Shea: Gun arrests over 7 days hit 25-year high but shooting plague continues
NYPD cops made 160 gun arrests in the week leading up to Labor Day — the most over a seven-day period in 25 years — although shootings continued to plague parts of the city, Police Commissioner Dermot Shea said Tuesday.
In Brooklyn early Monday, a shooting wounded five, including a 6-year-old boy, during a J'ouvert-style celebration. The annual J'ouvert festival, which celebrates Caribbean culture and precedes the West Indian Day Parade in Brooklyn each Labor Day, was held virtually this year due to the ongoing coronavirus pandemic.
Despite the shooting, Shea said the holiday weekend resulted in some "positive" developments because a shifting of overtime money put more cops on the street.
“When you look at the weekend, specifically in Brooklyn, and really the whole week, there was bit of positive to talk about,” Shea said. "This weekend we got arrests all over the city, particularly in Brooklyn. I think we set a 25-year high in gun arrests in New York City.”
Shortly before 3 a.m. Monday, police responded to the Brooklyn shooting and found the five shooting victims at the celebration off Nostrand Avenue. None of the injuries were considered serious, police said. On Tuesday, the NYPD said investigators had arrested a 15-year-old boy in the case and charged him with attempted murder, assault and criminal possession of a weapon.
The annual J'ouvert festival was held virtually this year due to the ongoing coronavirus pandemic.
The 160 gun arrests took place in the seven-day period ending Sunday, Shea said, adding that there were 37 more such arrests on Labor Day, mostly in Brooklyn. Officials didn’t respond to a request for information about the earlier gun arrest record.
At his daily news briefing, Mayor Bill de Blasio painted a picture of a relatively calm Labor Day weekend.
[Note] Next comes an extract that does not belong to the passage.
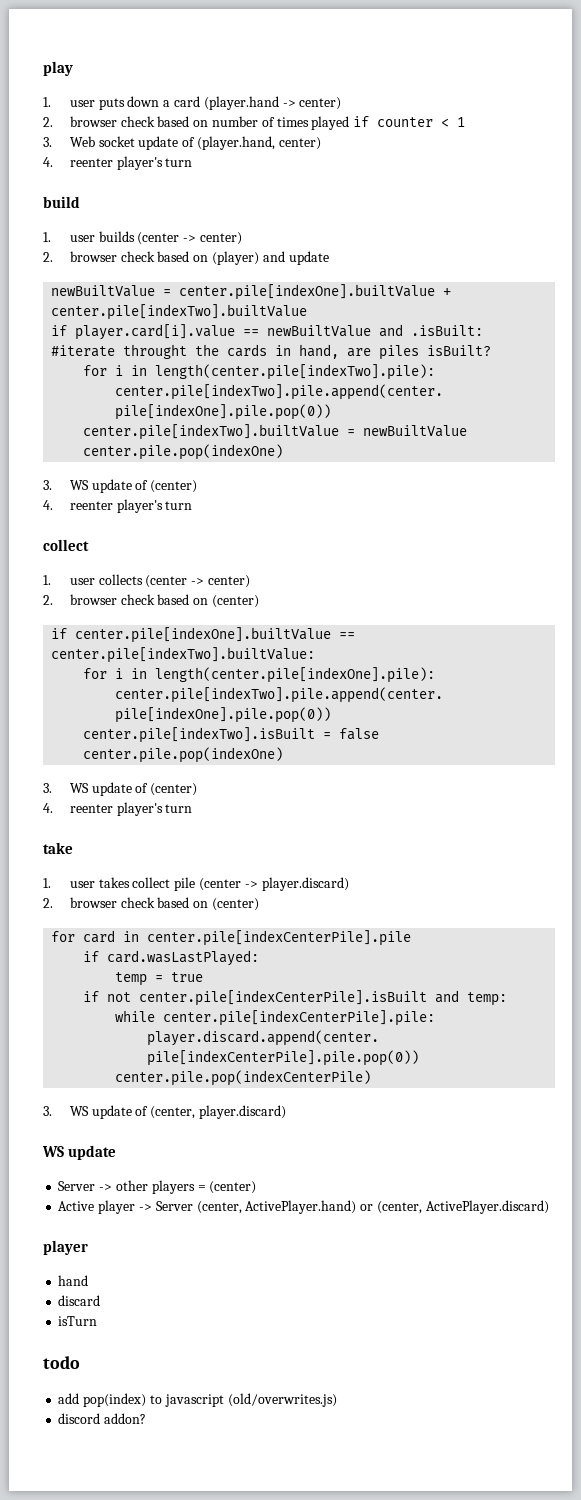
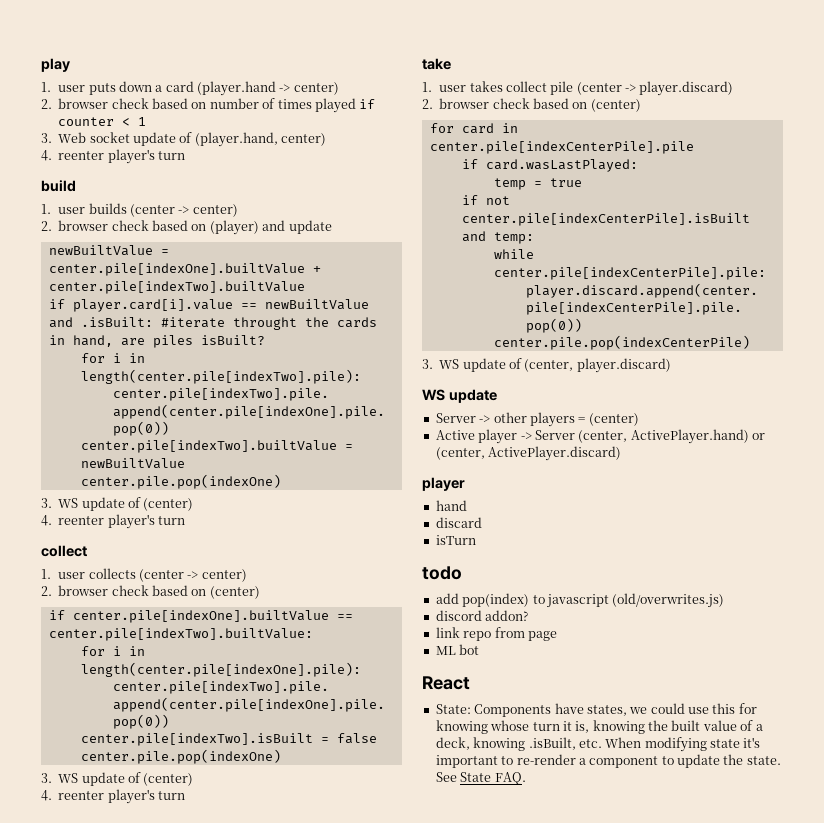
+ link repo from page
+ ML bot
+ React
+ State: Components have states, we could use this for knowing whose turn it is, knowing the built value of a deck, knowing .isBuilt, etc. When modifying state it's important to re-render a component to update the state. See State FAQ.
He credited community leaders, crisis managers and the NYPD for doing "a great job on the ground."
Still, police data showed five shootings and 11 victims Monday, compared with only one shooting and one victim on the same date a year ago.
Shea acknowledged that while it was good to get the guns off the street, it was a bad sign that people are still carrying firearms and using them.
The latest NYPD statistics showed that for the week ending Sunday, the city recorded 51 shootings with 52 victims injured. Those numbers were down slightly from a week ago but still up 168% over the same period in 2019, with victims also up 136%. For the year to date, shootings are up 90% and victims up nearly 100% over last year, an upward trend that began in late May.
"Other indicators pointed to a 35% spike in homicides to 305. Overall major crimes declined by two percent, a trend seen during much of the pandemic."
Hours after Shea’s Tuesday NY1 interview, the NYPD reported three men shot outside a public housing development on DeKalb Avenue in Brooklyn. A suspect fled the scene, police said.
In a separate interview with Newsday, Chief Michael LiPetri, head of the department’s office of crime control strategies, said that a small area of central Brooklyn has accounted for 26% of all shootings so far this year, mostly by gang members.